Infant Mortality
Here is some good news: I’ve just read in a report entitled, “Infant Mortality Rate Falls Again" from the Worldwatch Institute, that there has been a continued reduction in child deaths. At 57 deaths of children under age 1 per 1,000 live births, the world’s infant mortality rate is at its lowest level in history. Though that is still 57 deaths too many, it shows that in the midst of all the negative news stories, some things are going right.
The gap between developed and developing regions of the word is also narrowing.

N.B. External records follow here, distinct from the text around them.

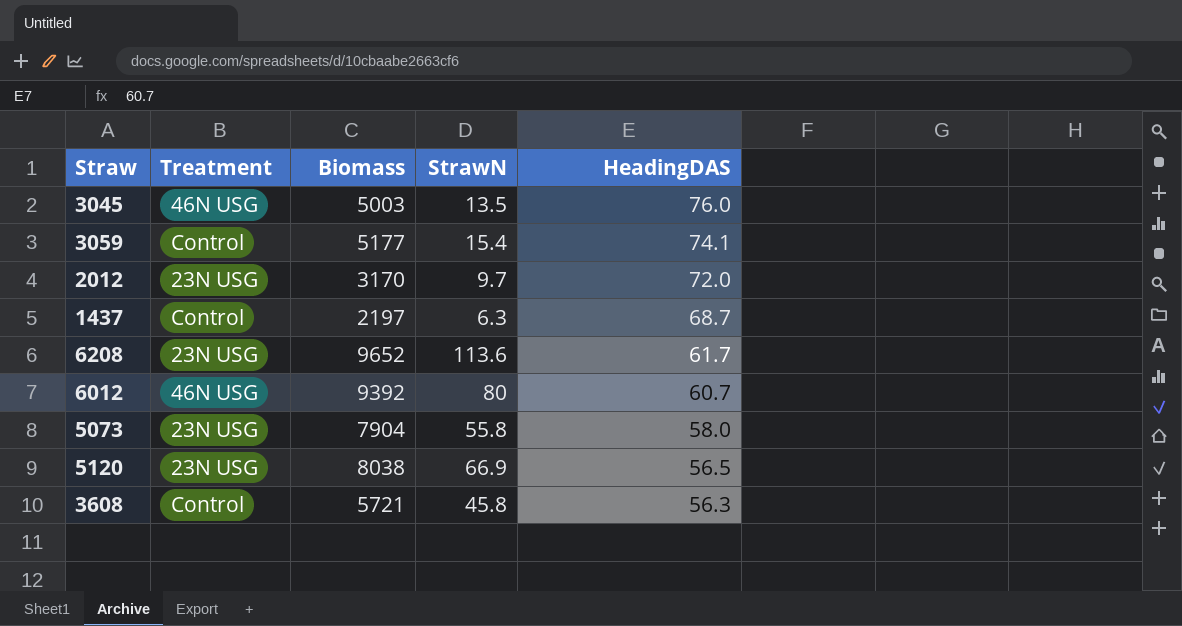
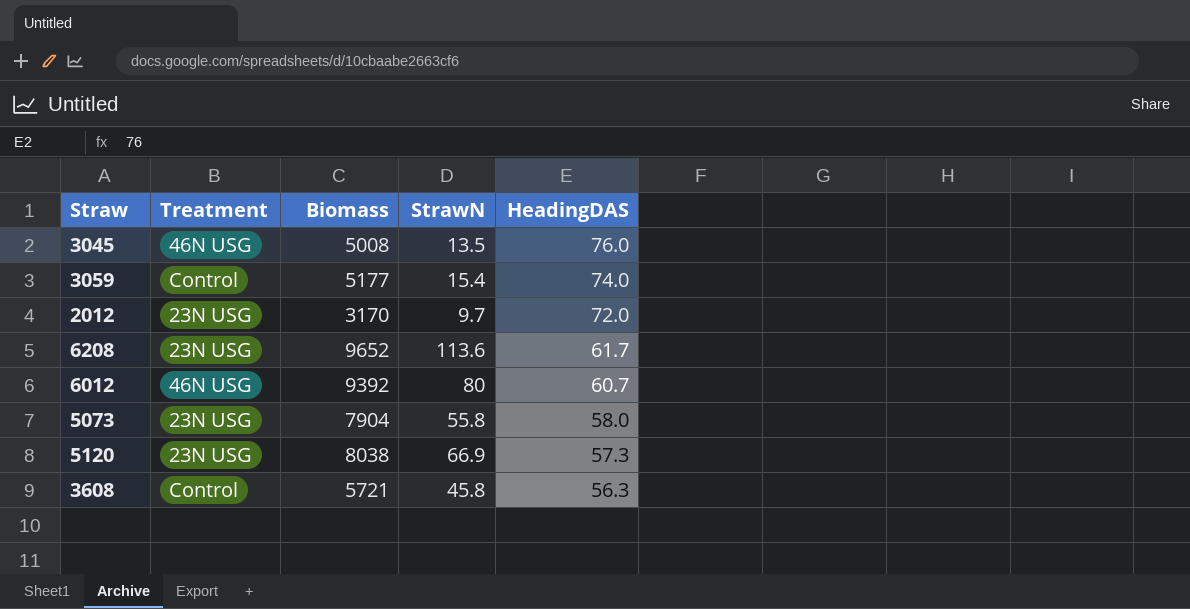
row 1437: Control | 2197 | 6.3 | 68.7 -> none
3045 | Biomass: 5003 -> 5008
3059 | HeadingDAS: 74.1 -> 74.0
5120 | HeadingDAS: 56.5 -> 57.3

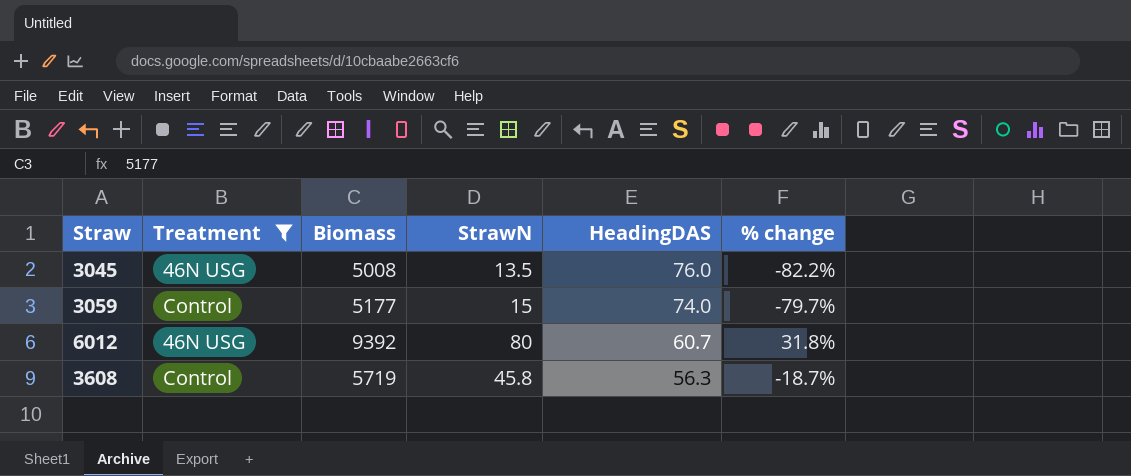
filter: none -> Treatment != 23N USG
column % change | formula: none -> ([StrawN] - [HeadingDAS]) / [HeadingDAS]
3059 | StrawN: 15.4 -> 15
3608 | Biomass: 5721 -> 5719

However, this is not the time to be complacent. As the Worldwatch Institute reports, the rate at which the gap is closing has slowed. Between 1950 and 1990, infant mortality rates declined by 2% per year, but over the last 15 years the fall has been less than 1% annually.
The HIV/AIDS epidemic and an array of potentially preventable infectious diseases, particularly diarrhea are the main reasons for the lack of progress in reducing child mortality in poorly developed parts of the world, particularly in Eastern and Southern Africa.
And that’s the real point: preventable diseases aren’t being prevented because of the instabilities in many of these parts of the world, so that mothers and infants do not get the prenatal and early-infant care that they need.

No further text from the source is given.